> [Exercise aim]: Print the records below exactly, omitting all pictures.
*****
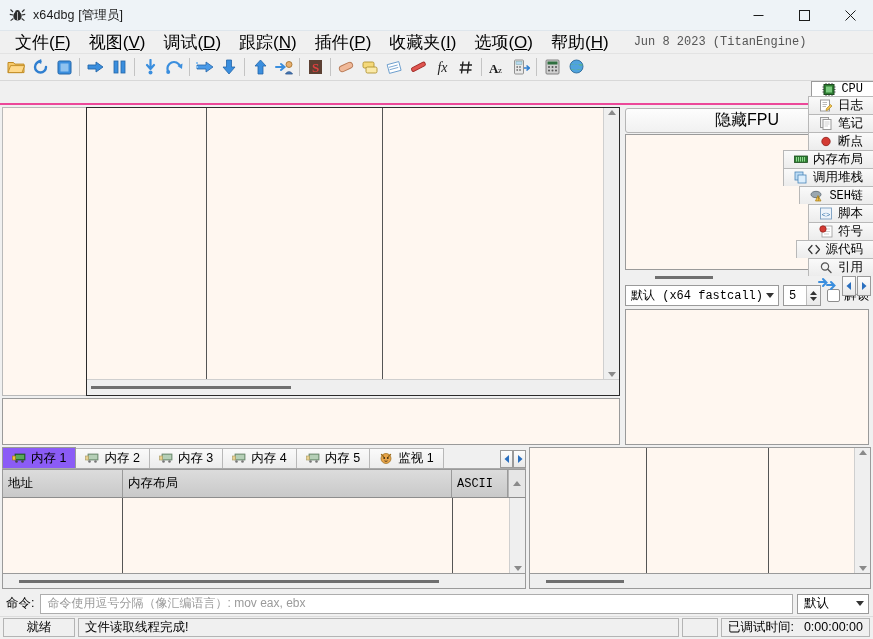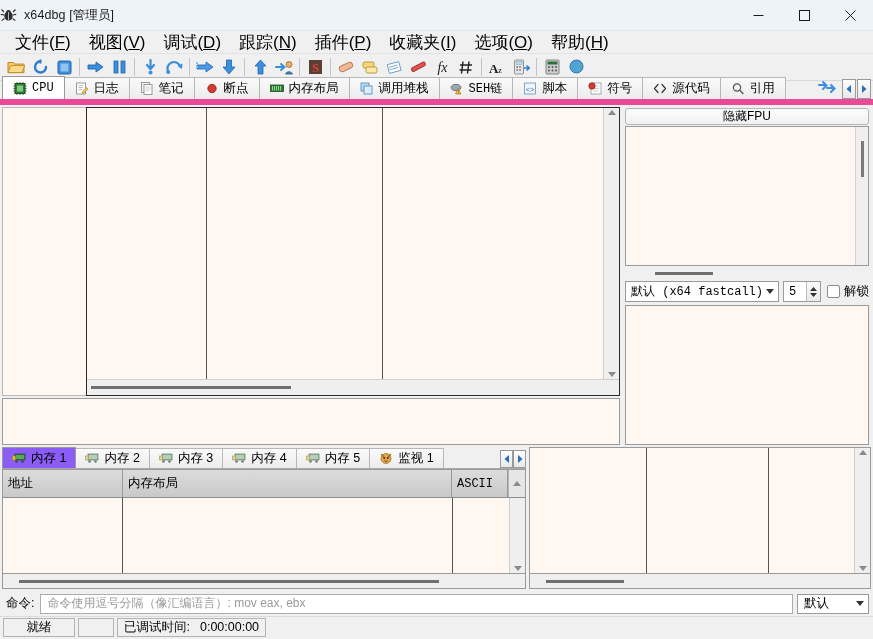"x64dbg [管理员]" .title-left { padding-left: none -> 9px }
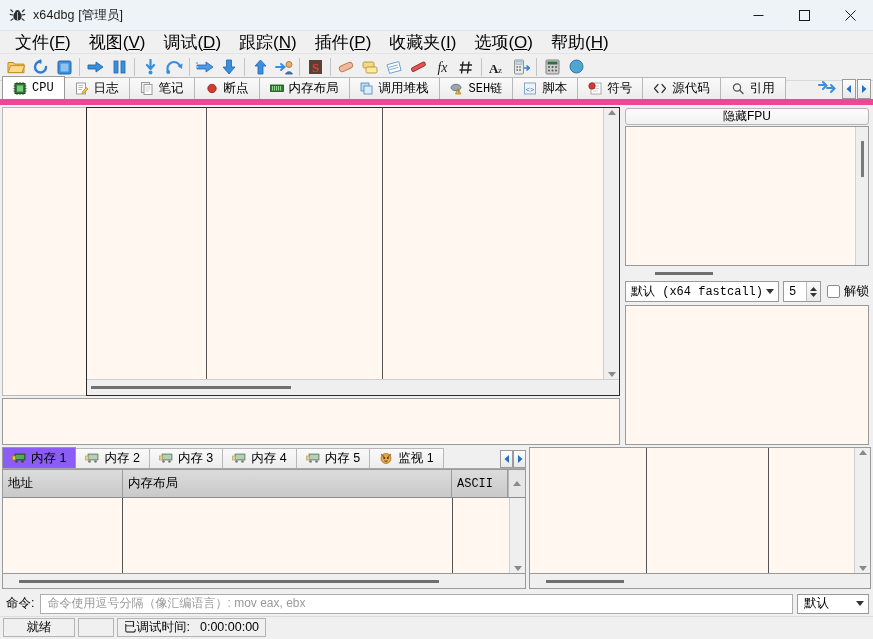"Jun 8 2023 (TitanEngine)" div.engine-label { html: none -> <div>Jun 8 2023 (TitanEngine)</div> }
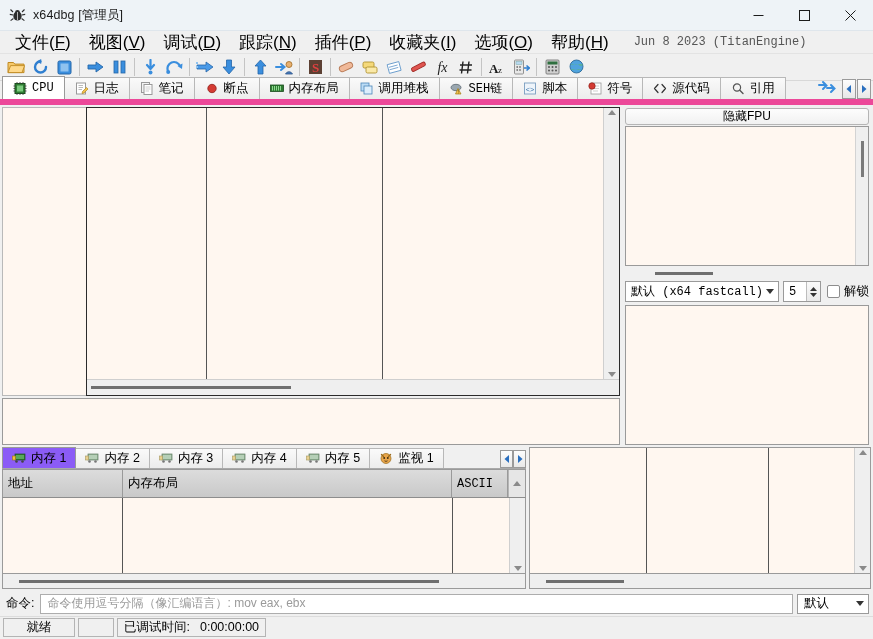"CPU" .tabstrip { border-bottom: 6px solid #ec4899 -> 2px solid #ec4899; flex-direction: none -> column }
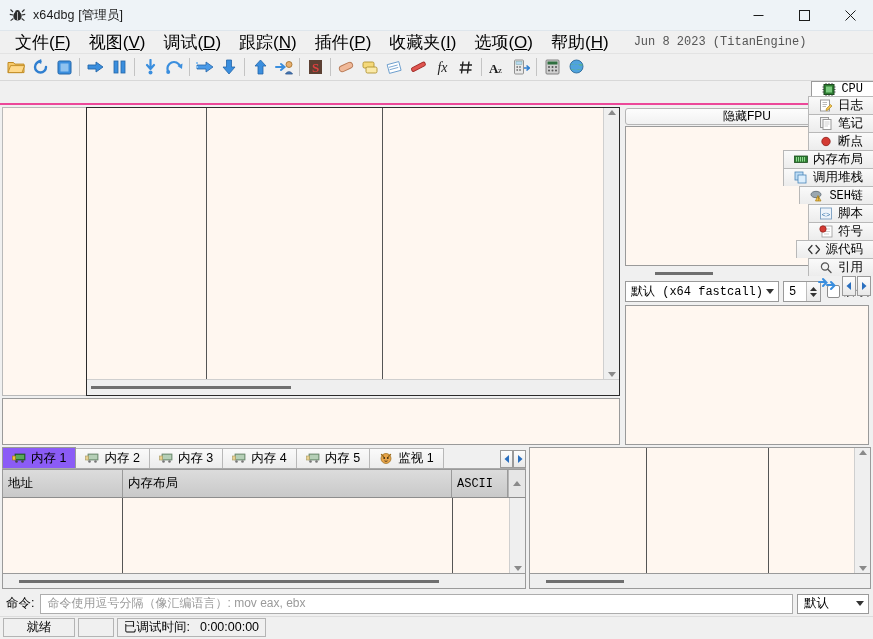"隐藏FPU" .fpu-btn { font-size: 12px -> 16px; height: 17px -> 25px }
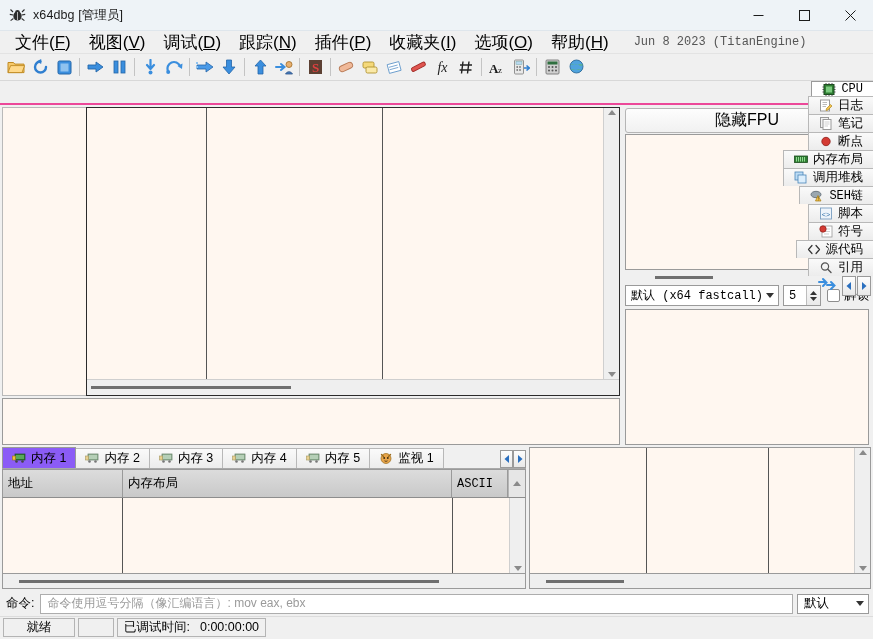"文件读取线程完成!" div.sb-cell { html: none -> <div>文件读取线程完成!</div> }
*****
> [Exercise answer]:
"x64dbg [管理员]" .title-left { padding-left: none -> 9px }
"Jun 8 2023 (TitanEngine)" div.engine-label { html: none -> <div>Jun 8 2023 (TitanEngine)</div> }
"CPU" .tabstrip { border-bottom: 6px solid #ec4899 -> 2px solid #ec4899; flex-direction: none -> column }
"隐藏FPU" .fpu-btn { font-size: 12px -> 16px; height: 17px -> 25px }
"文件读取线程完成!" div.sb-cell { html: none -> <div>文件读取线程完成!</div> }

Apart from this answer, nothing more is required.